The above results in a minor reduction in the cardinality of the model, around 0.18% of the total data, while reducing the number of additional indicator variables, and the corresponding dimensionality required by the model, by 17 features, as the one-hot encoding we will later apply to the ``year`` feature will result in less columns.

In [0]:
df['year'].apply(lambda x: x > 1950)

## Correlations 
As a next step, we will visualize the correlations between the core non-categorical attributes and the ``market_value`` target feature, in order to get an understanding of how strong the relationship between our predictor and target features are. 

In [0]:
pairplot_columns = list(filter(lambda x: df[x].dtype in (float,int) and x not in ['master_id','release_id'],column_store._rest))

In [0]:
def plot_correlation_subplots(df, var, var_list,nrows,ncols,figsize=(60,60)):
    
    fig, ax = plt.subplots(nrows=nrows,ncols=ncols,figsize=figsize)

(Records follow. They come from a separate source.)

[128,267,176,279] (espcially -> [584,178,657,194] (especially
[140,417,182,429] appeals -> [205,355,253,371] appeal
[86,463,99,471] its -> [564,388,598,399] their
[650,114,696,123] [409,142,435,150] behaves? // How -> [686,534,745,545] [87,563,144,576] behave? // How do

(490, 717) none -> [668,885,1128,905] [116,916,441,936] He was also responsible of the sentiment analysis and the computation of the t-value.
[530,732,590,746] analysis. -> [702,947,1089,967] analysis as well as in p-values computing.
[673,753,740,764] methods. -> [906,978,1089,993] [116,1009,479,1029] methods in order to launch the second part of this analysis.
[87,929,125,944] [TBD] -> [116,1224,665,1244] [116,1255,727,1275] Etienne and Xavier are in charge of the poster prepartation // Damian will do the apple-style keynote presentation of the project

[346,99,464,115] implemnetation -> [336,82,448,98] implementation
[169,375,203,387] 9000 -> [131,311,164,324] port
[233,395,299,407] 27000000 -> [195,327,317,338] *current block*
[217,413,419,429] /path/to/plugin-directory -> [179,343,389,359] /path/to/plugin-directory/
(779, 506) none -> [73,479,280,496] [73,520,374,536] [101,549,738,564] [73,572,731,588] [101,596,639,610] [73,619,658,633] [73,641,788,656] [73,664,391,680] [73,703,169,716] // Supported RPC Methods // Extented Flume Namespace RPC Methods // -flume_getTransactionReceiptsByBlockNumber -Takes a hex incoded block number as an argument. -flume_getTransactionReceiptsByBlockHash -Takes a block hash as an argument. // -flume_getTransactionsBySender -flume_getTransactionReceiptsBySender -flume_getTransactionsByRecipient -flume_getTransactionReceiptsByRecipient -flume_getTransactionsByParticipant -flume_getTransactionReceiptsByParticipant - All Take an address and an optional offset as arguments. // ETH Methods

    for row_idx, row in enumerate(ax):
        for col_idx, col in enumerate(row):
            row_modifier = len(var_list)-ncols*row_idx
            list_idx = len(var_list)-row_modifier+col_idx
            col_column = var_list[list_idx]
            col.set_title(col_column,fontdict={'fontsize':50})
            col.scatter(df[col_column],df[var],edgecolor='white')
    plt.show()

In [0]:
plot_correlation_subplots(df,'market_value',pairplot_columns,4,4)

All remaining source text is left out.